I’m finally getting the chance to deploy OTV and LISP in a live environment and wanted to share one of the issues I’ve run into.
As I mentioned in my post about OTV Traffic Flow Considerations, using HSRP (or VRRP/GLBP) at each site has the potential to cause traffic to “trombone” through the network in a sub-optimal path. Because of this behavior, FHRP filtering should be configured on your OTV routers to ensure that the HSRP device on each side of the overlay becomes an active gateway for the network. The ASR1001 is supposed to have this built-in.
Here’s the topology:
The Problem
After I setup OTV and LISP, I noticed that I had spotty connectivity to my host inside the overlay. A continuous ping revealed that I was missing a ping or two almost every 60 seconds. When I looked at the route for that host, the age was always less than 1 minute. Since these routes are redistributed into OSPF, I went back to the OTV/LISP routers and tried to see what was happening.
On the OTV/LISP routers, I could see that the local Lisp routes were also being inserted and withdrawn regularly, which meant that Lisp thought the EID was moving to the other router. Since the LISP mapping system is in charge of communicating EID-to-RLOC mapping changes, I ran debug lisp control-plane map-server and observed the following output (abbreviated):
Oct 2 11:09:41.623 EDT: LISP: Processing received Map-Notify message from 10.5.7.82 to 10.5.8.82
...
Oct 2 11:09:41.623 EDT: LISP-0: Local dynEID MOBILE-VMS IID 0 prefix 10.78.1.245/32, Received map notify (rlocs: 1/1).
Oct 2 11:09:41.623 EDT: LISP-0: Local dynEID MOBILE-VMS IID 0 prefix 10.78.1.245/32, Map-Notify contains new locator 10.5.7.82, dyn-EID moved (rlocs: 1/1).
Since I hadn’t moved the VM across the overlay, It surprised me to see that LISP thought the VM was moving. After banging my head on the wall with that issue, I started looking lower in the stack at OTV.
During normal operation, the OTV routing table on the local OTV router (router closest to the host) should look like this:
SAV-OTVRTR2#sh otv route
...
OTV Unicast MAC Routing Table for Overlay1
Inst VLAN BD MAC Address AD Owner Next Hops(s)
----------------------------------------------------------
0 800 800 0000.0c07.ac4e 40 BD Eng Gi0/0/0:SI800
...
Note the route for 0000.0c07.ac4e , which is the MAC for HSRP group 78. This is a FHRP address, so should it even be showing up? Since it was there I assumed that the FHRP filtering must only prevent the route from being advertised to OTV neighbors.

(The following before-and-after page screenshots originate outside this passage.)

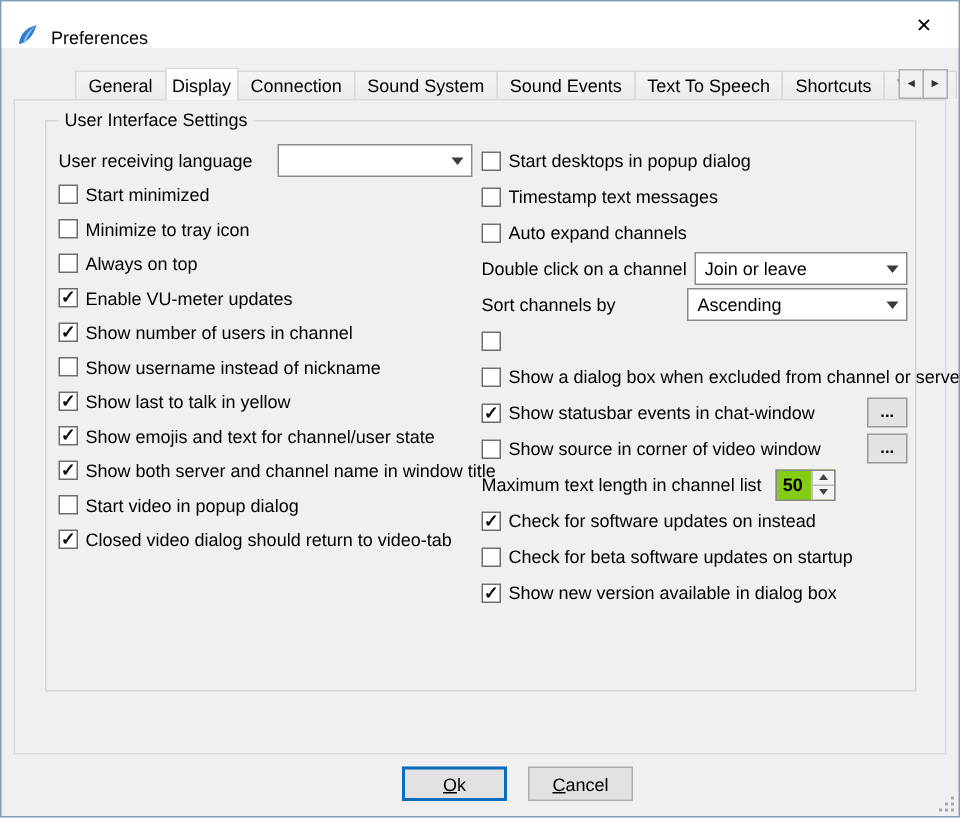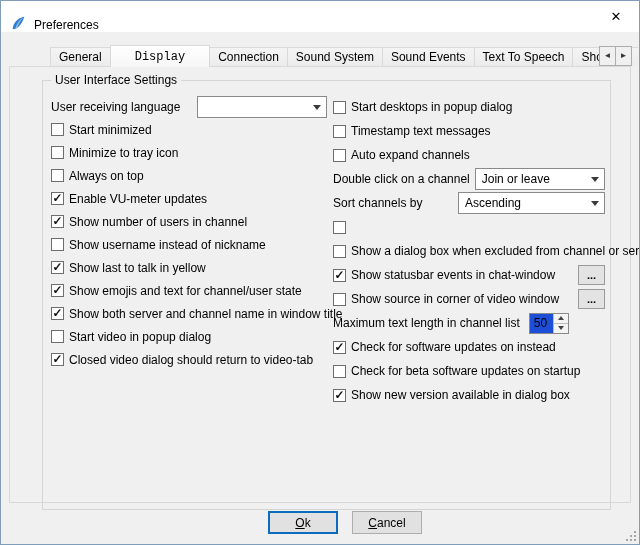--- a/index.html
+++ b/index.html
@@ -16,33 +16,33 @@
   .title-text { font-size:12px; }
   .close-btn { margin-left:auto; width:46px; height:31px; display:flex;
                align-items:center; justify-content:center; font-size:13px; }
 
   
   .tab-strip { position:absolute; left:9px; top:44px; width:588px; height:22px;
                display:flex; align-items:flex-start; overflow:hidden; z-index:2;margin-left:40px; }
   .tab { height:19px; margin-top:2px; padding:0 8px; line-height:19px; white-space:nowrap;
          background:linear-gradient(#f4f4f4,#ececec); border:1px solid #d9d9d9; border-bottom:none; }
   .tab + .tab { margin-left:-1px; }
-  .tab.selected { height:22px; margin-top:0; line-height:23px; padding:0 24px;
-                  background:linear-gradient(#ffffff,#f6f6f6); position:relative; z-index:3;font-family:Liberation Mono, monospace; }
+  .tab.selected { height:22px; margin-top:0; line-height:23px; padding:0 4px;
+                  background:linear-gradient(#ffffff,#f6f6f6); position:relative; z-index:3; }
   .tab-scroll { position:absolute; top:45px; right:7px; display:flex; z-index:4; }
   .tsb { width:17px; height:20px; border:1px solid #adadad; background:#f0f0f0;
          display:flex; align-items:center; justify-content:center; color:#333; }
   .tsb + .tsb { margin-left:-1px; }
   .tsb span { font-size:8px; line-height:1; }
 
   
   .pane { position:absolute; left:8px; right:8px; top:65px; height:437px;
           border:1px solid #d9d9d9; background:#f0f0f0; }
-  .groupbox { position:absolute; left:20px; right:19px; top:13px; height:430px;
-              border:1px solid #d5d5d5;margin-left:12px; }
+  .groupbox { position:absolute; left:20px; right:19px; top:13px; height:381px;
+              border:1px solid #d5d5d5; }
   .group-title { position:absolute; top:-8px; left:8px; background:#f0f0f0; padding:0 4px; }
   .group-grid { position:absolute; left:8px; right:5px; top:14px; display:grid;
                 grid-template-columns:276px 1fr; column-gap:6px; align-content:start; }
   .col { min-width:0; }
   .row { height:23px; display:flex; align-items:center; gap:5px; }
   [data-name="right-column"] .row { height:24px; }
   .lbl { white-space:nowrap; }
 
   
   .cb { width:13px; height:13px; flex:0 0 auto; background:#fff; border:1px solid #6d6d6d;
@@ -58,22 +58,22 @@
                  border-top:5px solid #3c3c3c; margin-top:5px; flex:0 0 auto; }
   .lang-combo { width:130px; margin-left:auto; }
   .right-combo { width:147px; margin-left:auto; }
 
   
   .dots-btn { margin-left:auto; width:27px; height:20px; background:#e3e3e3;
               border:1px solid #9a9a9a; font:bold 11px "Liberation Sans",sans-serif;
               line-height:8px; flex:0 0 auto; }
 
   
-  .spin { width:40px; height:21px; margin-left:4px; background:#1d4ed8; border:1px solid #8a8a8a;
-          display:flex; flex:0 0 auto; }
+  .spin { width:40px; height:21px; margin-left:4px; background:#84cc16; border:1px solid #8a8a8a;
+          display:flex; flex:0 0 auto;font-weight:bold; }
   .spin-val { flex:1; padding:2px 0 0 4px; }
   .spin-arrows { width:15px; border-left:1px solid #bdbdbd; display:flex;
                  flex-direction:column; background:#f4f4f4; }
   .spin-up,.spin-down { flex:1; display:flex; align-items:center; justify-content:center; }
   .spin-up { border-bottom:1px solid #bdbdbd; }
   .tri-up { display:block; width:0; height:0; border:3px solid transparent;
             border-bottom:4px solid #444; margin-top:-3px; }
   .tri-down { display:block; width:0; height:0; border:3px solid transparent;
               border-top:4px solid #444; margin-bottom:-3px; }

But during one of the blips, I noticed this:
Inst VLAN BD MAC Address AD Owner Next Hops(s)
----------------------------------------------------------
0 800 800 0000.0c07.ac4e 30 ISIS RAD-OTVRTR2
So not only was the HSRP MAC showing up with FHRP Filtering enabled, but it was also still being advertised across the network. This shouldn’t be.
The Solution – for now
I opened a TAC case and consulted with Cisco about the issue. They agreed that it was “odd” that the HSRP information was leaking across the overlay and recommended I put in an ACL to block FHRP information:
mac access-list extended otv_filter_fhrp
deny 0000.0c07.ac00 0000.0000.00ff host 0000.0000.0000
deny 0000.0c9f.f000 0000.0000.0fff host 0000.0000.0000
deny 0007.b400.0000 0000.00ff.ffff host 0000.0000.0000
deny 0000.5e00.0100 0000.0000.00ff host 0000.0000.0000
permit host 0000.0000.0000 host 0000.0000.0000
…and apply the ACL to the OTV Inside interface.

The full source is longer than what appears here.